Update instead of create

After a short time this simple approach proved to have some shortcomings. For instance, what if you want the importer to not always create new records? The data in the spreadsheet could refer to already existing records, and the intent in that case is to update those records. What we needed is a way to instruct the importer to find the record, if it exists, or create a new one if it does not.
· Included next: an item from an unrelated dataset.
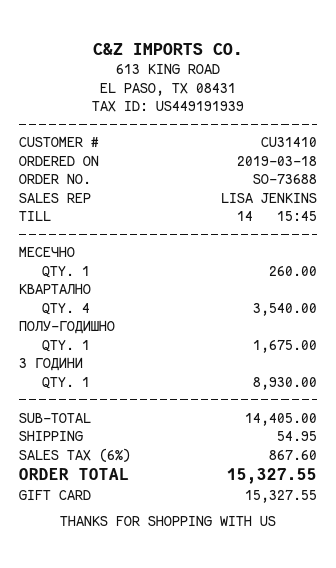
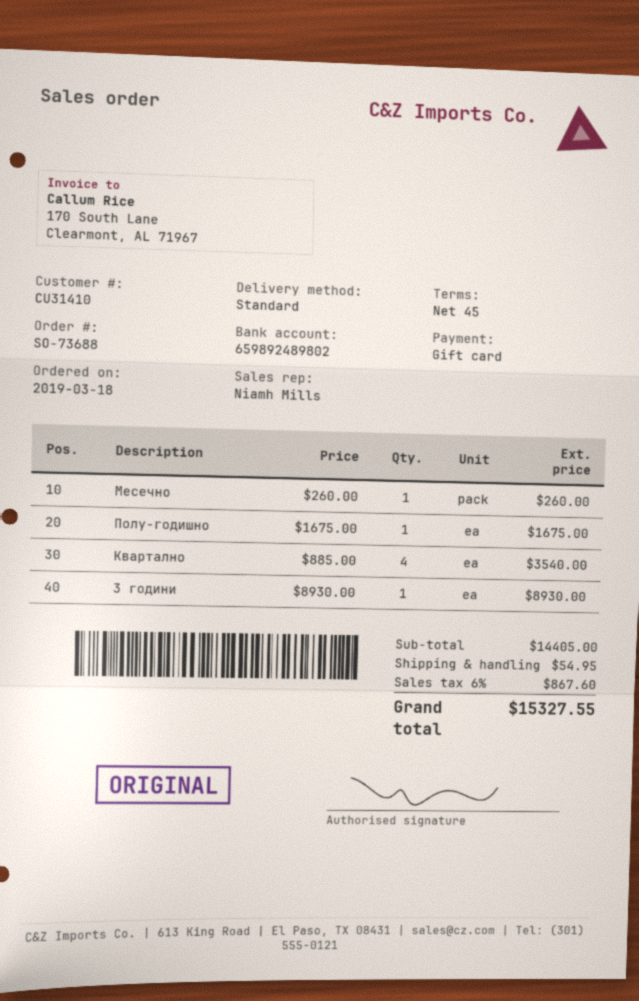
sales rep: LISA JENKINS -> Niamh Mills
class EmployeeImporter < ActiveImporter::Base
  imports Employee

  fetch_model do
    Employee.where({
      first_name: row['First name'],
      last_name: row['Last name'],
    }).first_or_initialize
  end

  # ...
end

Here we're instructing the importer to find an employee already registered with the given first and last names. If it exists, then that record is updated. If it does not exist, then a new employee is created instead.

What's next

This was just the tip of the iceberg of what we've done with active_importer. It now supports more complex logic when simple column mappings are not enough. It supports event callbacks, custom parameters, error handling, skipping rows, aborting the import process, and even enabling database transactions. Check out the project's wiki to learn more.

This is still a very young project, with lots of potential to improve in the next few months, and we really hope it will catch the attention of any developers out there needing to implement similar features in their apps. And of course, contributing is really welcome. So feel free to report issues, suggest new features, or even submit pull requests.